His fascination with romance and tragedy still follows an intertwined narrative as emphasized on “Right Now,” a track that possesses apocalyptic undertones-“The sky was darkened, the Earth turned to hell/Some said a light got shined where darkness dwelt.” From its light drum taps to the surf-inspired guitar riffs, Longstreth changes absolutely nothing when it comes to the sonic trajectory, thus implying that our world is still as fucked-up as it was black in June of 2018.

The rickety hi-hats and fluctuating guitar melody suggests that “What is Time” could fit snuggly within a mid-1980s Prince project, or one of Solange’s chopped and screwed concoctions. There’s an equivocal resonance that can also be found on any number of Solange cuts from her last album, especially in Longstreth’s mystical verses (“Seek the dusty longshot/On the last frontier/Join the minor miracle that looks flat”). It all culminates into some incantation about finding that one true love.

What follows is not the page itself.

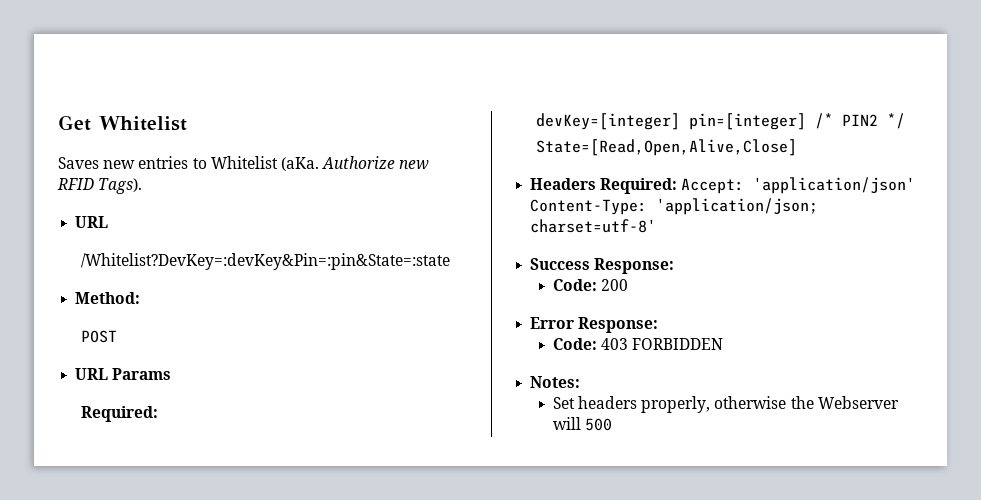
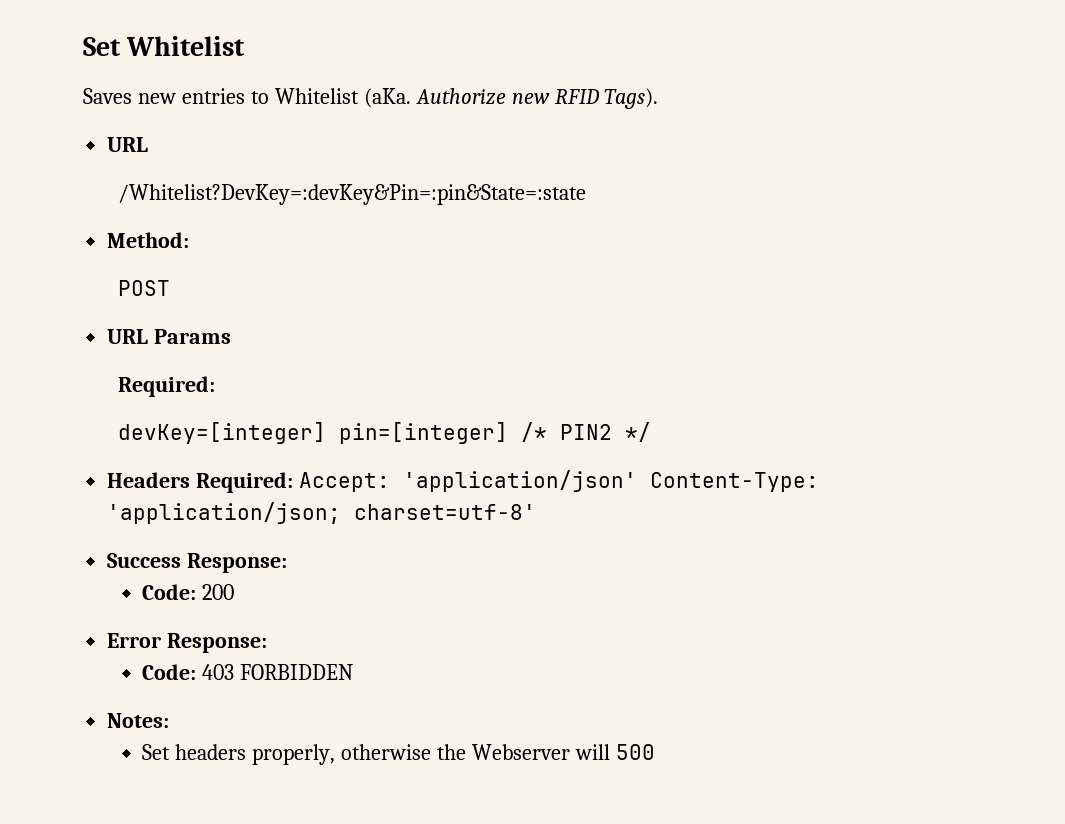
[58,115,91,131] Get -> [83,37,121,56] Set
[535,139,797,156] // State=[Read,Open,Alive,Close] -> (652, 432) none

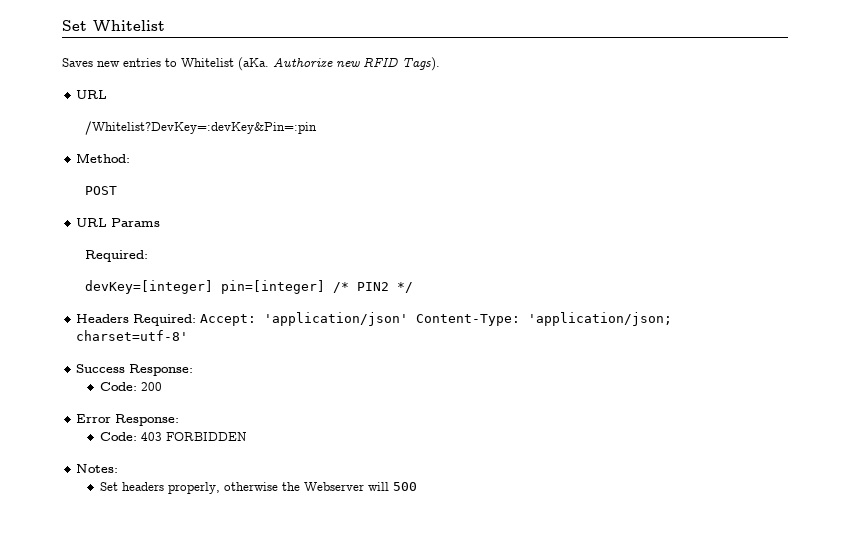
[118,184,587,205] /Whitelist?DevKey=:devKey&Pin=:pin&State=:state -> [85,121,318,135] /Whitelist?DevKey=:devKey&Pin=:pin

Longstreth is clearly more spry as of late, something that’s allowed him to be creatively overjoyed. “I Feel Energy” perfectly encapsulates an artist who’s more inclined and comfortable when speaking on the taboo nature of mental instability, and how it relates to love’s adversity. He loves to delve into the compound subplots of human communication, as evidenced in his many album covers that showcase two people interconnected through some scientific bubble.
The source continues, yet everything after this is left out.